[This is the fifth post in a seven-part series discussing the characteristics of limited liability companies and comparing them to the characteristics of corporations, general partnerships, and sole proprietorships. Here’s the entire list.
Part 1. Background on sole proprietorships.
Part 2. Background on partnerships.
Part 3. Background on corporations.
Part 4. LLCs are distinct legal entities, separate from their owners.
Part 5. A limited liability company’s owners are not liable for the LLC’s obligations.
Part 6. Options for an LLC’s management structure.
Part 7. Options for an LLC’s tax treatment.]
The last entry in this series explained that a limited liability company has its own legal identity, separate from its members. A related concept is that a limited liability company has a liability shield, sometimes called a corporate veil, between itself and its members. That means that the members of a limited liability company are not liable for the debts or obligations of the LLC itself, just as the shareholders of a corporation are not liable for the debts or obligations of the corporation itself.
To see how that works, let’s imagine that you and two of your good friends, Jack and Jill, decide to buy a bicycle shop. You consult an attorney, and he recommends that you create a limited liability company to buy the shop. He writes an operating agreement for you, which all three of you sign, files articles of organization in the Indiana Secretary of State‘s office, and takes care of other details such as obtaining an Employer Identification Number . At that point you are the proud owners of a limited liability company Three Good Friends, LLC . (By the way, there is no such LLC in Indiana. I know that because I ran a search on the Secretary of State’s website.) The purpose of the LLC is to buy and run a bicycle shop. To raise the money, you and Jill each drain your savings accounts, and Jack mortgages his house to the hilt. All three of you put the money (called your initial capital contributions) into the LLC, and with that money the LLC buys a bicycle shop, which you rename as Three Good Friends Bicycle Emporium. The LLC’s lawyer files a certificate of assumed business name showing that Three Good Friends, LLC is now doing business as Three Good Friends Bicycle Emporium.
While you’re working in the shop one afternoon, a delivery truck arrives. A LARGE delivery truck. The driver comes in and asks where you’d like to put the 700 bicycles you ordered. (I don’t know if a single truck can actually hold 700 bicycles, but cut me some slack and go with me on this.) You tell him there must be some mistake because you ordered only 7 bicycles. After a frantic search through your computer files, you realize that a mistake was indeed made — and that you’re the one who made it. You really did order 700 bicycles. And they’re expensive bicycles. VERY expensive. You make a few phone calls and find out that the bicycles cannot be returned and that the shop will have to pay for them. You also know that there’s not nearly enough money in the LLC’s bank account to pay for the bicycles.
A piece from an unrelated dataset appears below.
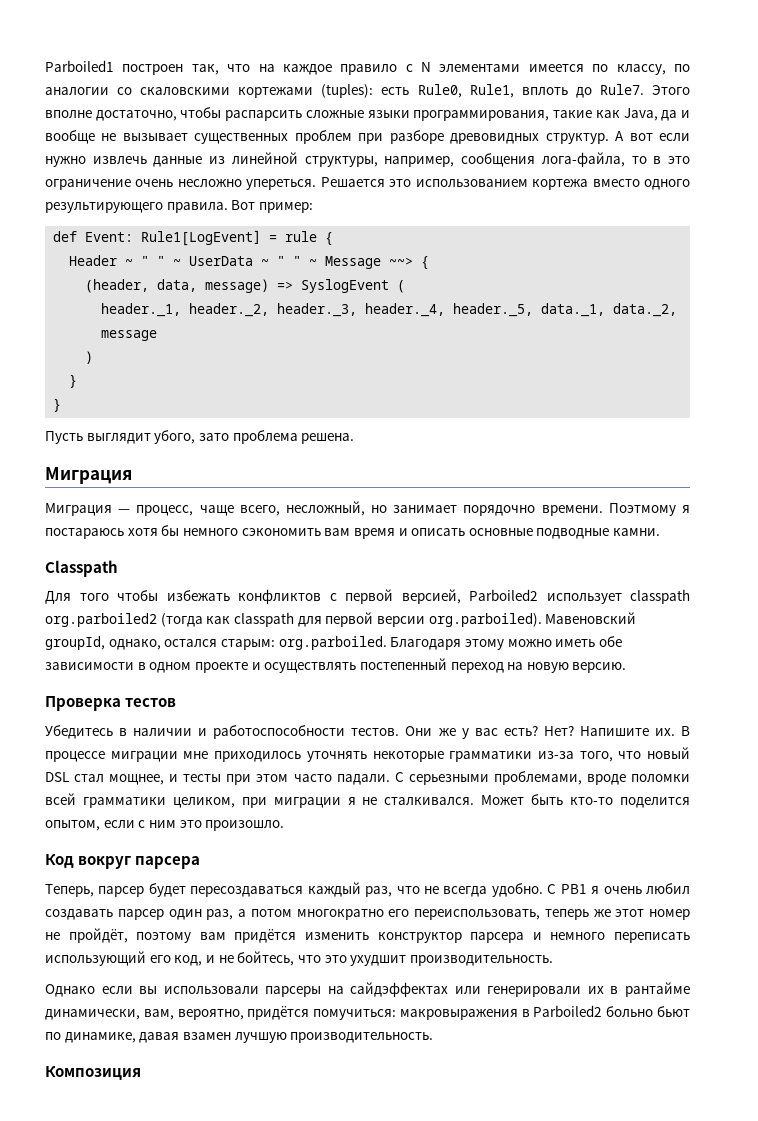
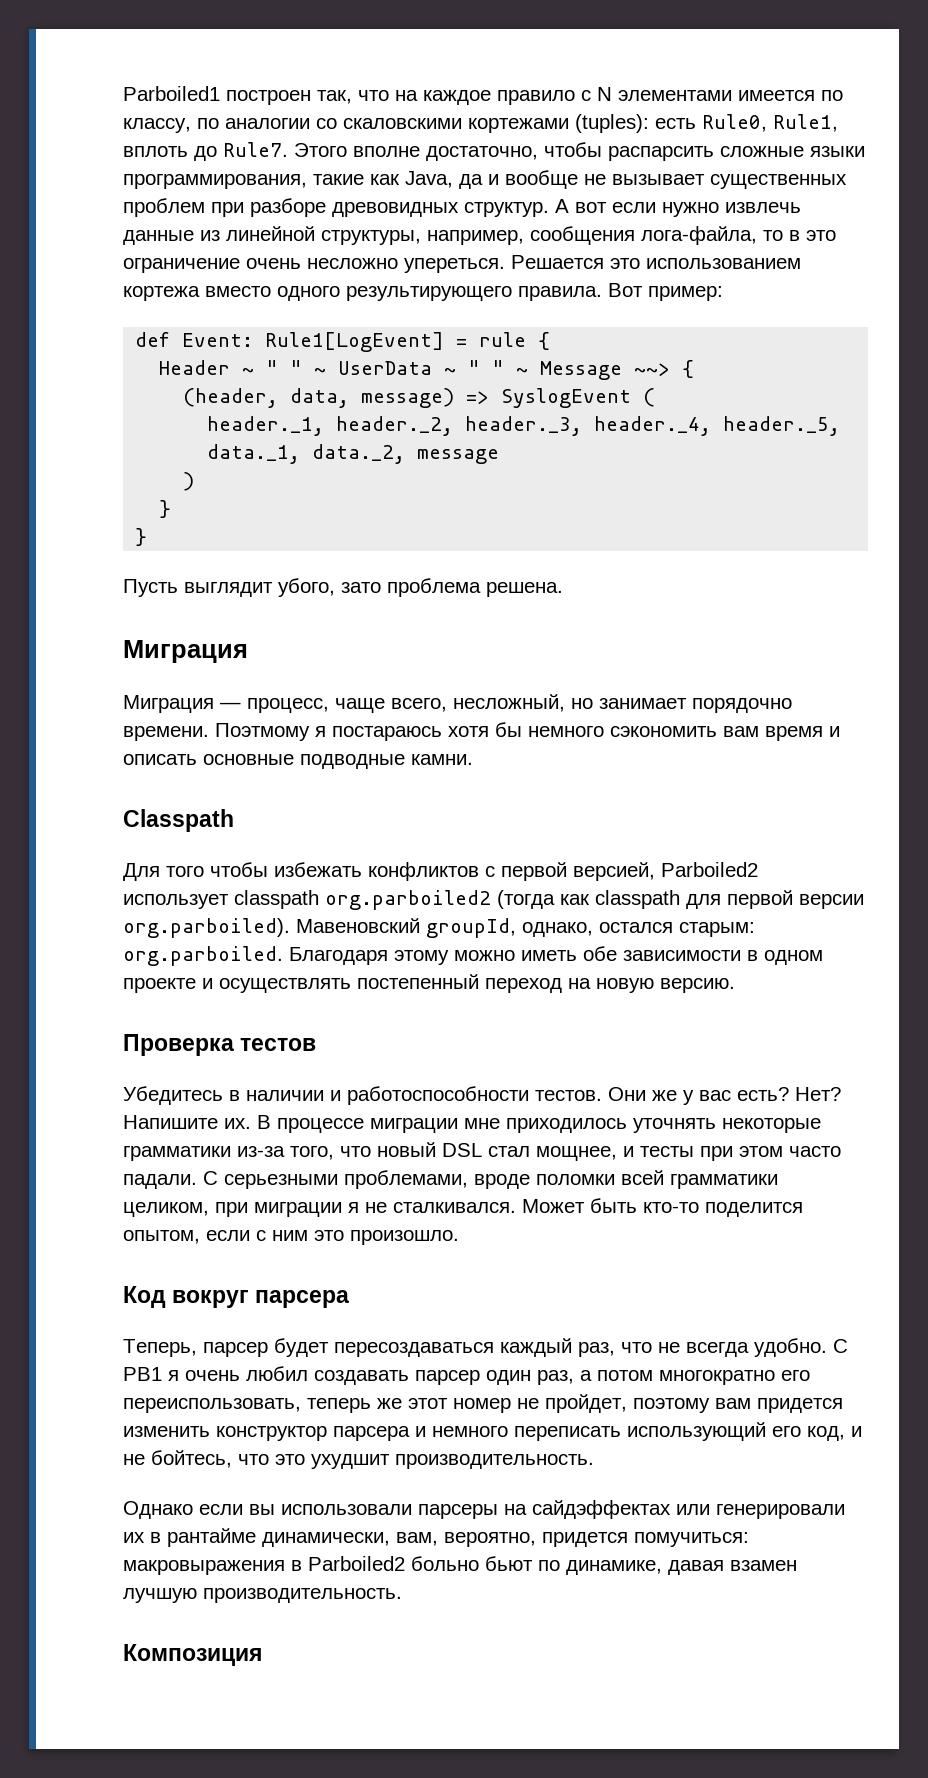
[68,928,128,943] пройдёт, -> [545,1394,627,1413] пройдет,
[234,929,297,943] придётся -> [757,1398,843,1413] придется
[247,1006,310,1020] придётся -> [542,1532,628,1547] придется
You tell Jack and Jill what happened, expecting them to be furious — and Jack is. As Jack often does, he imagines the worst. He says that the bicycle manufacturer is going to sue not only the shop but all three of you. He worries that not only will the three of you lose the business, but that he’ll lose his house, which he mortgaged to the hilt to come up with the money for the business. Jill, being her characteristically calm self, tells Jack not to worry. The reason that they set up a limited liability company was so that none of the three good friends can be held liable for the debts of Three Good Friends Bicycle Emporium. She tells Jack that even if the LLC goes bankrupt, his house is safe from the bicycle manufacturer. Is Jill right?
Yes, she is. The bicycle manufacturer cannot make the three of you, as individuals, pay for the 700 bicycles. The purchase order was issued in the name of the LLC, not in the names of the members. The bicycle manufacturer can sue the LLC and, if it wins, it can reach the LLC’s bank account, as well as the shop’s inventory, accounts receivable, and other assets. But the bicycle manufacturer cannot get to the members’ personal bank accounts, houses, cars, etc. because the members are protected by the LLC’s liability shield, or corporate veil. (At least that’s ordinarily the case. In relatively unusual circumstances, the LLC’s creditors can indeed reach the assets of the members, which is called “piercing the corporate veil.” That’s the subject of later entries on this blog.)
Note, however, that Jack may still have reason to worry. Although his house is not directly at risk, all the money that he put into the LLC — as well as all the money that you and Jill put into the LLC — IS at risk. And recall that Jack raised his share of the money by mortgaging his house. If the LLC goes out of business, and if Jack doesn’t find some other source of income to make his house payments, he may still lose his house — but to the bank, not to the bicycle manufacturer.